EXERCISE PROMPT: The whole listing below should be retyped exactly, without any images.

SUPPLIED RECORDS:
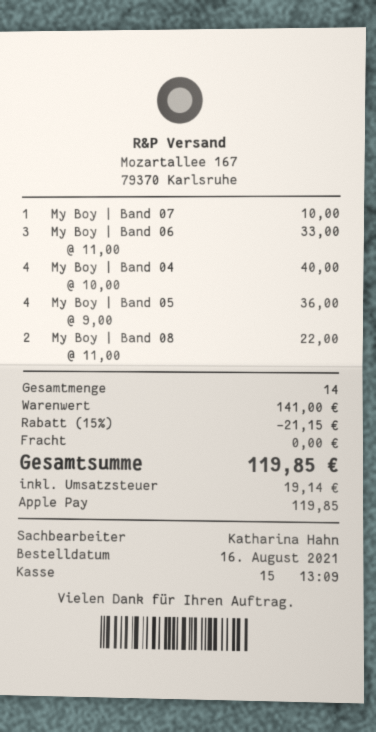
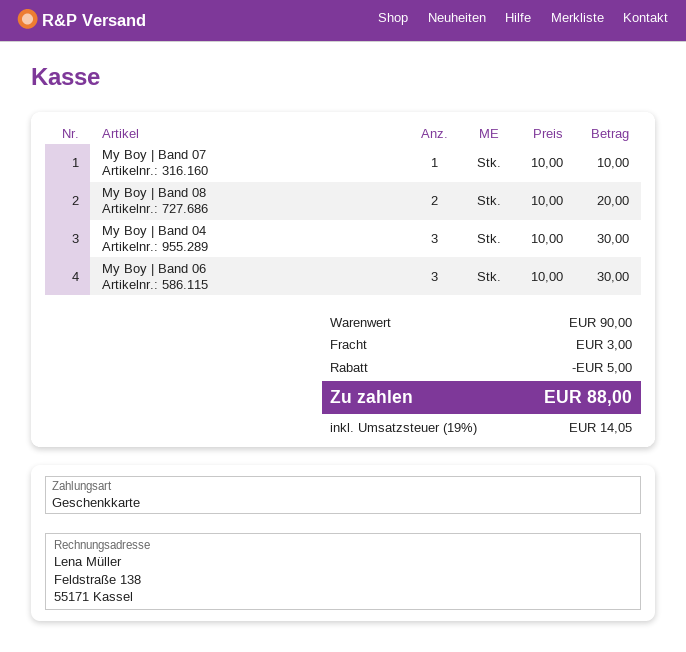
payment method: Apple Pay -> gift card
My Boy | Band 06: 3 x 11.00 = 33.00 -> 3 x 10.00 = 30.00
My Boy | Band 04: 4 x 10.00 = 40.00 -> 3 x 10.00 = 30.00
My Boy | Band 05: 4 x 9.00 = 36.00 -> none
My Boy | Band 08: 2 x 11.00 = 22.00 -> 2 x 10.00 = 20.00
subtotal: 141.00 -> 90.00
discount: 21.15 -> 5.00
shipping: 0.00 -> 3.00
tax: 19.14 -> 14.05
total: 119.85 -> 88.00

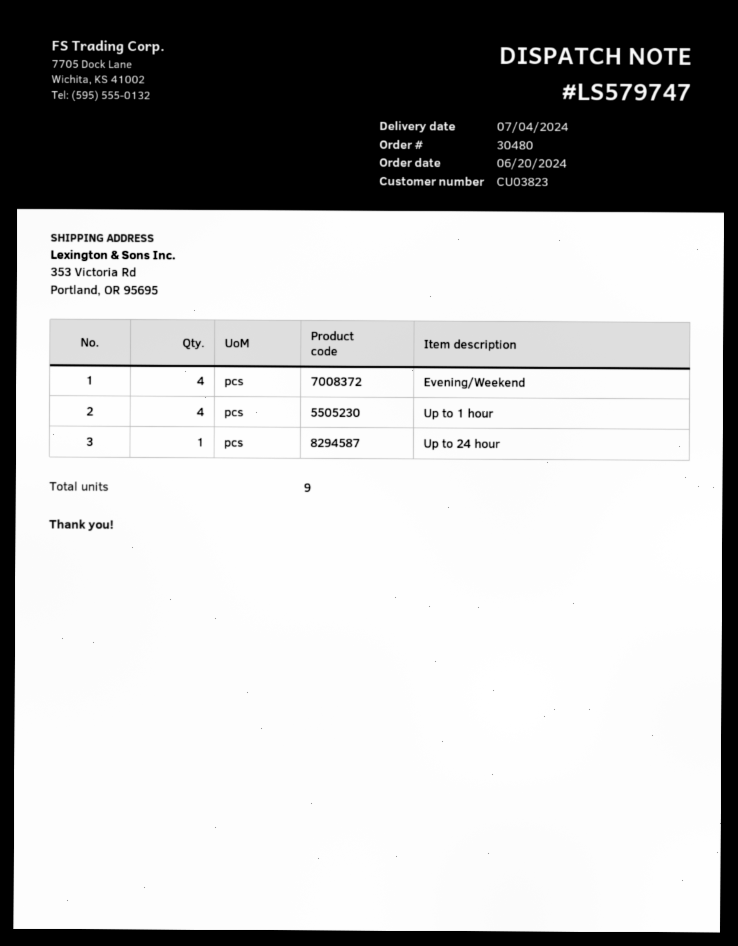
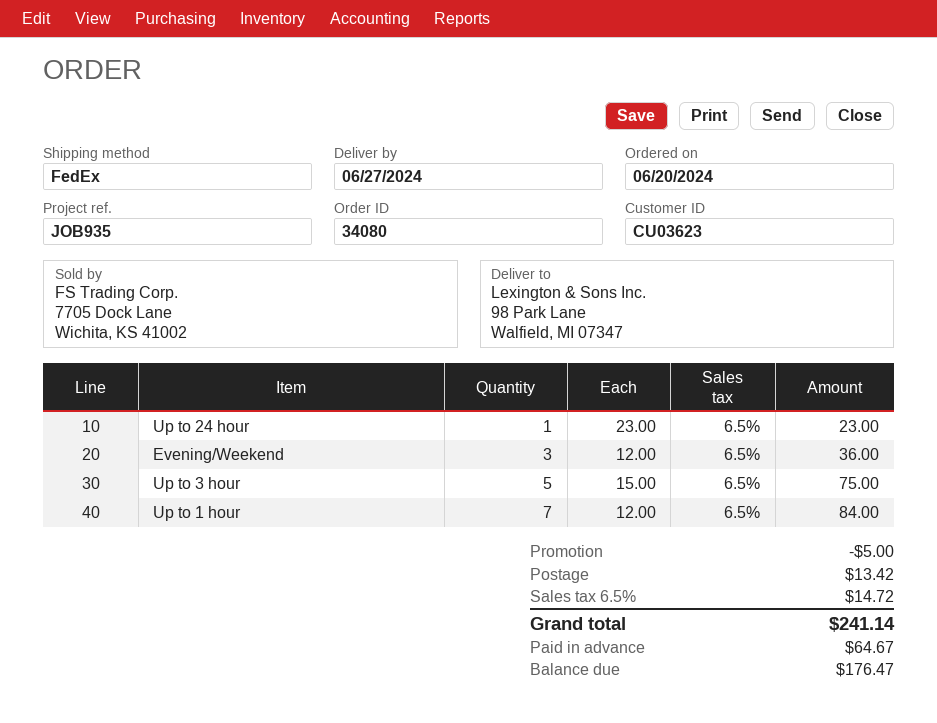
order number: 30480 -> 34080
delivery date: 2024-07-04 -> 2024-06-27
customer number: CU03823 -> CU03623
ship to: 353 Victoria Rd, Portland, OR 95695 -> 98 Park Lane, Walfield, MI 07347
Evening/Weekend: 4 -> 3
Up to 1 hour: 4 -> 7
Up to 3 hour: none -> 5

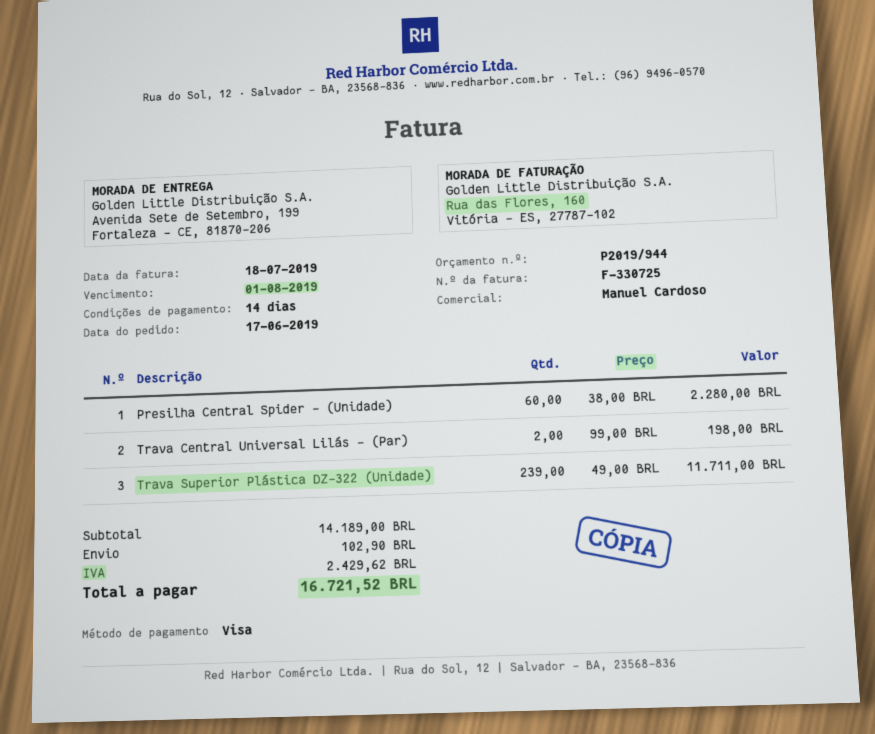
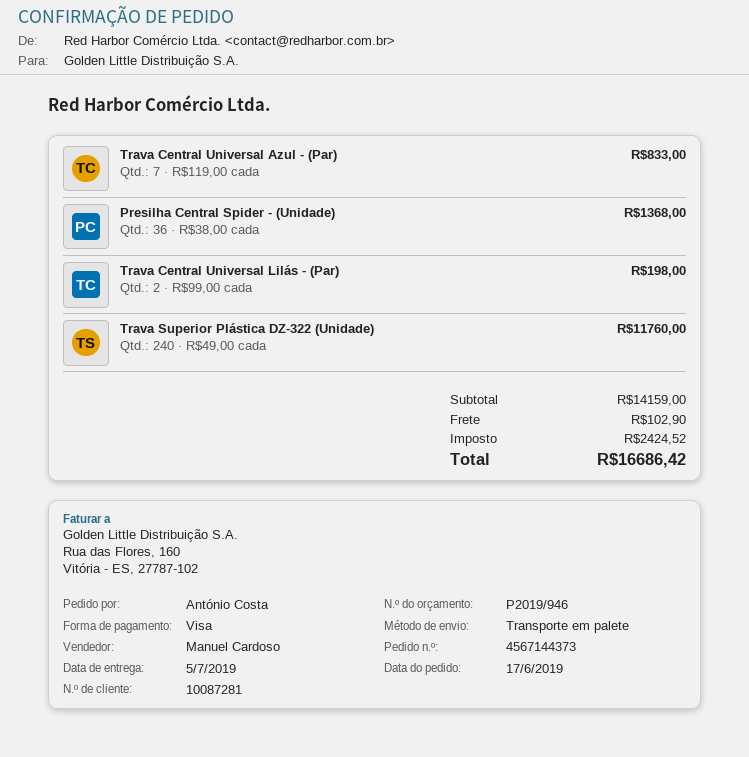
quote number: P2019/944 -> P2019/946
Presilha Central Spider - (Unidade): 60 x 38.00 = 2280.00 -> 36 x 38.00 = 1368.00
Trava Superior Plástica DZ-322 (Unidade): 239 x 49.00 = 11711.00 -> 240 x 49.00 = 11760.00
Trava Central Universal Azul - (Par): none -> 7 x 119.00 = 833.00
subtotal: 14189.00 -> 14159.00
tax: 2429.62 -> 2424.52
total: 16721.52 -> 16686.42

WRITTEN ANSWER:
payment method: Apple Pay -> gift card
My Boy | Band 06: 3 x 11.00 = 33.00 -> 3 x 10.00 = 30.00
My Boy | Band 04: 4 x 10.00 = 40.00 -> 3 x 10.00 = 30.00
My Boy | Band 05: 4 x 9.00 = 36.00 -> none
My Boy | Band 08: 2 x 11.00 = 22.00 -> 2 x 10.00 = 20.00
subtotal: 141.00 -> 90.00
discount: 21.15 -> 5.00
shipping: 0.00 -> 3.00
tax: 19.14 -> 14.05
total: 119.85 -> 88.00

order number: 30480 -> 34080
delivery date: 2024-07-04 -> 2024-06-27
customer number: CU03823 -> CU03623
ship to: 353 Victoria Rd, Portland, OR 95695 -> 98 Park Lane, Walfield, MI 07347
Evening/Weekend: 4 -> 3
Up to 1 hour: 4 -> 7
Up to 3 hour: none -> 5

quote number: P2019/944 -> P2019/946
Presilha Central Spider - (Unidade): 60 x 38.00 = 2280.00 -> 36 x 38.00 = 1368.00
Trava Superior Plástica DZ-322 (Unidade): 239 x 49.00 = 11711.00 -> 240 x 49.00 = 11760.00
Trava Central Universal Azul - (Par): none -> 7 x 119.00 = 833.00
subtotal: 14189.00 -> 14159.00
tax: 2429.62 -> 2424.52
total: 16721.52 -> 16686.42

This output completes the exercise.